◆ **Task goal**
When you have gone through the entries below, state how many lines include the word "seal" and write nothing else.

☆ ☆ ☆ ☆ ☆

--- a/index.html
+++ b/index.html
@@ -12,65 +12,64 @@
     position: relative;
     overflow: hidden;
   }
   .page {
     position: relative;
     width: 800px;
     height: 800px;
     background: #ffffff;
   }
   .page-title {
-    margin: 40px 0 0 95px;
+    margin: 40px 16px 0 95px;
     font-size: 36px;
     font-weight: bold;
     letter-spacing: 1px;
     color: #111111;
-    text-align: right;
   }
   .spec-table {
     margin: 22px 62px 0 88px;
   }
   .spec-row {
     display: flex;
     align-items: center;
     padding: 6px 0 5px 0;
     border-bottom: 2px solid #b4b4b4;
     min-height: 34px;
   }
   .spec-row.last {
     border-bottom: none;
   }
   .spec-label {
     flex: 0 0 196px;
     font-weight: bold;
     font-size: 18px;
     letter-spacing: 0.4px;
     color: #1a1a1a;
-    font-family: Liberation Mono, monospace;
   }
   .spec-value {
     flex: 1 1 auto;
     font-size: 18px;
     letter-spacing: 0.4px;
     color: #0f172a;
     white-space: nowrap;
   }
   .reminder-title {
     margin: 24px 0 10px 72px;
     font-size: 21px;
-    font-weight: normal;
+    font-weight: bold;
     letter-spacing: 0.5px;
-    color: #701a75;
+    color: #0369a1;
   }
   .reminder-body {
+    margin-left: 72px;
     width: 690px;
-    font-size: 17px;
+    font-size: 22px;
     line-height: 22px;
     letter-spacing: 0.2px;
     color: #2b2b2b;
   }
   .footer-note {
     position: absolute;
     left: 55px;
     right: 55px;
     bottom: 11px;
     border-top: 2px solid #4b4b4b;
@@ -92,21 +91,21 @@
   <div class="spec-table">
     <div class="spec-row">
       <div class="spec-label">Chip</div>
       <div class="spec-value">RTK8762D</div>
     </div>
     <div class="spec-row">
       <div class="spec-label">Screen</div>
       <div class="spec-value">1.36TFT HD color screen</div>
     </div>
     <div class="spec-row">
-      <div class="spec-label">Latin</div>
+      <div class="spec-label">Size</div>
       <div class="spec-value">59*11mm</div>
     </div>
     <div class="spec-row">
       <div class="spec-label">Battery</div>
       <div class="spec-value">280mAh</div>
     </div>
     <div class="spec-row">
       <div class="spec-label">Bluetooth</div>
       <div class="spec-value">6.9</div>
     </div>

☆ ☆ ☆ ☆ ☆

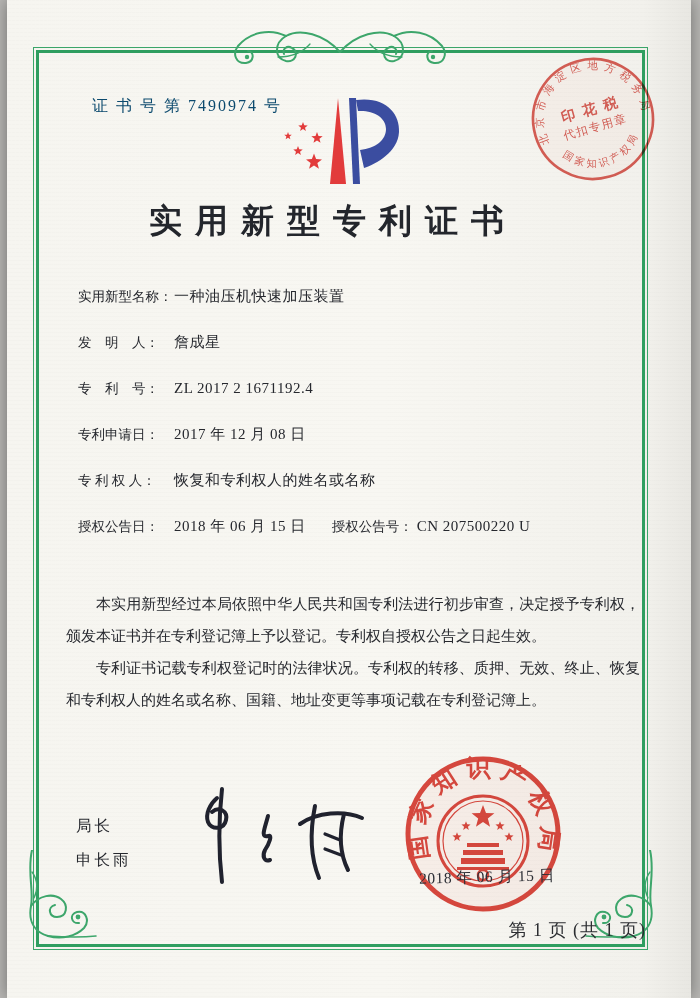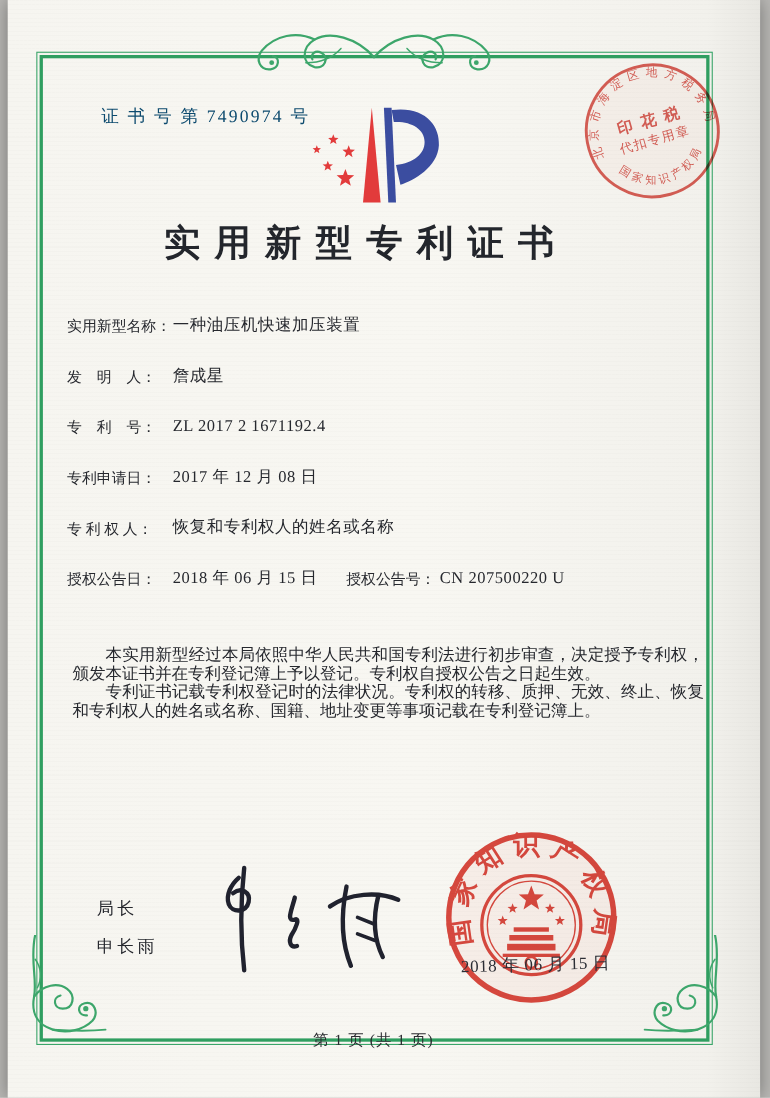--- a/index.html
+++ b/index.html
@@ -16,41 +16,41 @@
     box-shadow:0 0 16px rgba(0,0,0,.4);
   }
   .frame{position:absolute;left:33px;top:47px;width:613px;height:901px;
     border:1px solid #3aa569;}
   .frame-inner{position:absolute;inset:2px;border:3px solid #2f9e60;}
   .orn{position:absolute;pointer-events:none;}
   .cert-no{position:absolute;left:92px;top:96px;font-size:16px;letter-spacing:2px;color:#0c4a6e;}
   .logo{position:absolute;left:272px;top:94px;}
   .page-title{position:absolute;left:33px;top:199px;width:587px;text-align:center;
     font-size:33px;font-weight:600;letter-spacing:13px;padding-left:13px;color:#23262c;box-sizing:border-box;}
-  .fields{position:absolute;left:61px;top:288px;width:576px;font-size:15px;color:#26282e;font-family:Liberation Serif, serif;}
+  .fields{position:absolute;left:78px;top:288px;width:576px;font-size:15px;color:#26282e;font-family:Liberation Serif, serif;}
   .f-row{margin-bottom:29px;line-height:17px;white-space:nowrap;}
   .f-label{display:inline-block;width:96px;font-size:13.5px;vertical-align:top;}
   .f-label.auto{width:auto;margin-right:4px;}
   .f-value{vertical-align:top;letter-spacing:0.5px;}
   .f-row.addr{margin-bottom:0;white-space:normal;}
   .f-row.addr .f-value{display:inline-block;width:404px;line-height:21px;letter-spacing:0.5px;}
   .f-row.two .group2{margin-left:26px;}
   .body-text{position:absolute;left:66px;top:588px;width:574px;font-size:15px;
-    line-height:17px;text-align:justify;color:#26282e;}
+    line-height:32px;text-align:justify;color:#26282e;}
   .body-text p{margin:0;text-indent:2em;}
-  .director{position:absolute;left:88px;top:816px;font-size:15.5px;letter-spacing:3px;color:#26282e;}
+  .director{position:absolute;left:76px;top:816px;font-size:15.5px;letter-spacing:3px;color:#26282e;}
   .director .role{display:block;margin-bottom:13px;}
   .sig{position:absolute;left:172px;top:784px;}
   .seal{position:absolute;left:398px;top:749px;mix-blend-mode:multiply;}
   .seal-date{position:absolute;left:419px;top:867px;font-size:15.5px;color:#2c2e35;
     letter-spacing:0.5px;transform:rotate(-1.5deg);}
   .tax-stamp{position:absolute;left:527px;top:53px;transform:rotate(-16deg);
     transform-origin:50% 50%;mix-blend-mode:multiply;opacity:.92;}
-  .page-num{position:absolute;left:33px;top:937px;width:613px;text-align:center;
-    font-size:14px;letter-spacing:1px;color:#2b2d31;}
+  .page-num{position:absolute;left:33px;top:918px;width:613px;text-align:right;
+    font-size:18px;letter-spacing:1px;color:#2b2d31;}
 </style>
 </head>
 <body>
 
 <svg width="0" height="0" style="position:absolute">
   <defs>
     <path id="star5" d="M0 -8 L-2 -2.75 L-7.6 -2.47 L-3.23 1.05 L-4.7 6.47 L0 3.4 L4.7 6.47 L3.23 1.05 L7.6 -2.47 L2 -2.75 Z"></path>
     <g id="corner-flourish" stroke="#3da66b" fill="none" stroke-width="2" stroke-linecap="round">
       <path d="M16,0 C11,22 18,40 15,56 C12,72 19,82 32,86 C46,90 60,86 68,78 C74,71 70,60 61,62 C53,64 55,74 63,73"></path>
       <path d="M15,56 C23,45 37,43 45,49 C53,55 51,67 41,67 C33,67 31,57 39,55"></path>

☆ ☆ ☆ ☆ ☆

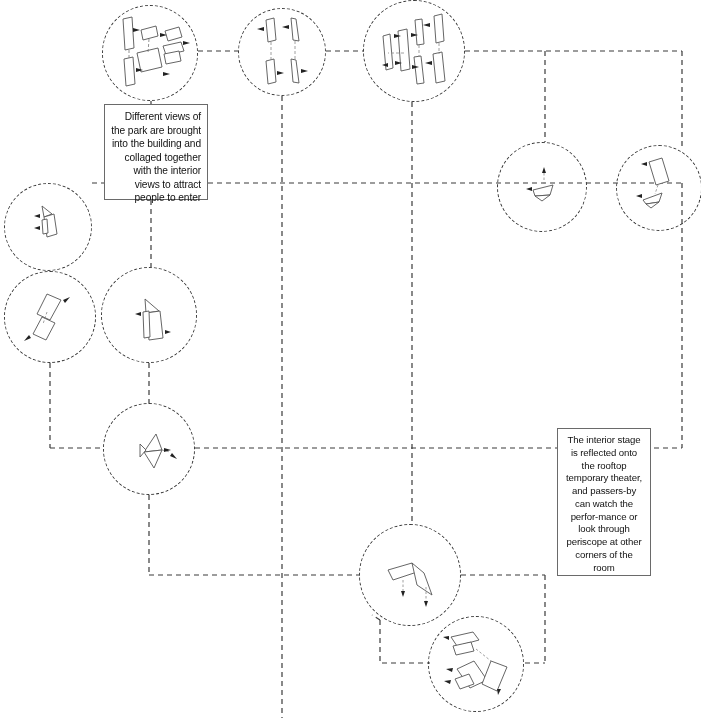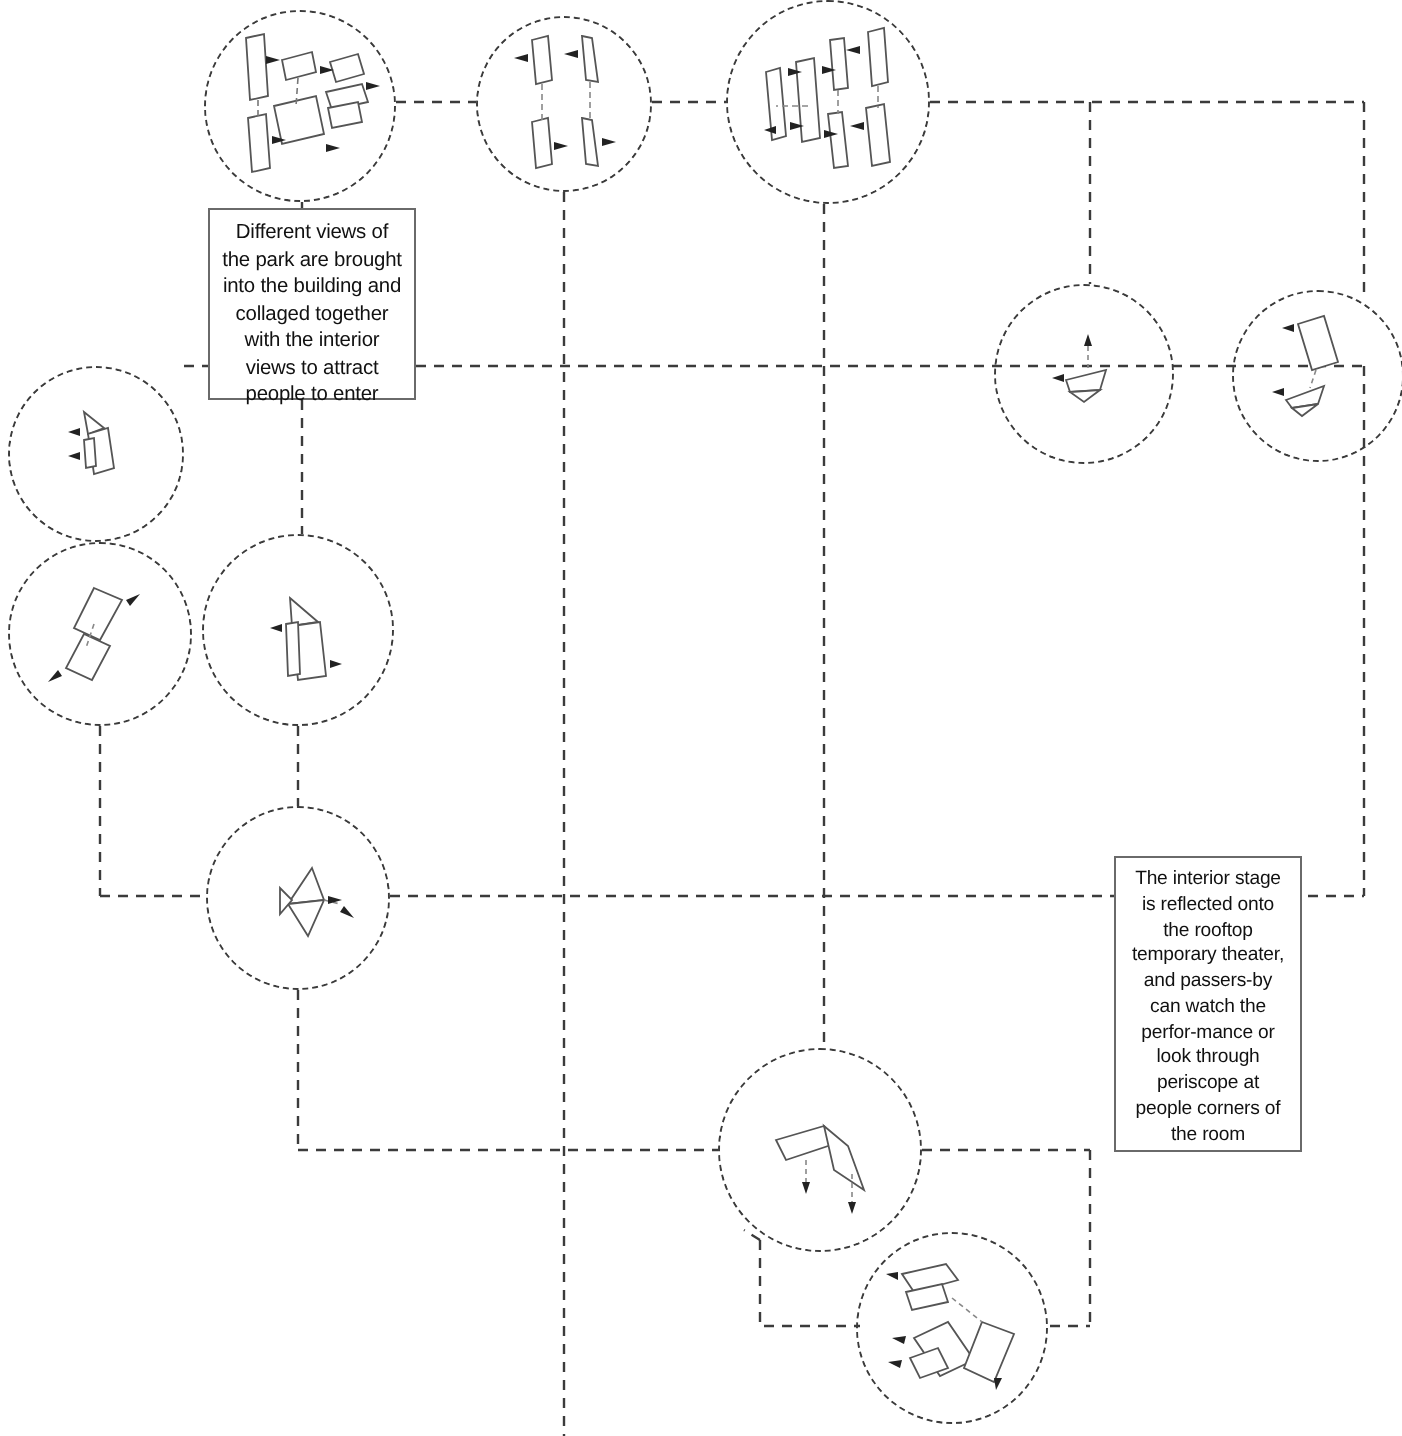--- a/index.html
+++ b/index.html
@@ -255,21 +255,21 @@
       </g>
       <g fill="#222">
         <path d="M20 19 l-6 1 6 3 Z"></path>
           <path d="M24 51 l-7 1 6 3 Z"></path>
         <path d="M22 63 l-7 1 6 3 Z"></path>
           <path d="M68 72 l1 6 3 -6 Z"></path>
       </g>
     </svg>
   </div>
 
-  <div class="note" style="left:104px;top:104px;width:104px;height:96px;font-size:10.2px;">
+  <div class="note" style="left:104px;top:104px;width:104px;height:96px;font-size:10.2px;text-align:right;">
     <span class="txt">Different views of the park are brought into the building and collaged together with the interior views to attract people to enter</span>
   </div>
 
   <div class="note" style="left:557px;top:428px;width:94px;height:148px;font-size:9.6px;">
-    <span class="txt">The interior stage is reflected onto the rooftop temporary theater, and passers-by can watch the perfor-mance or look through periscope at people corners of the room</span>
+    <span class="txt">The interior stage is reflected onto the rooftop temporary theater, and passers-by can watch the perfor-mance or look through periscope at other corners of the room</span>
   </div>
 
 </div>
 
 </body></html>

☆ ☆ ☆ ☆ ☆

◆ **Task response**
2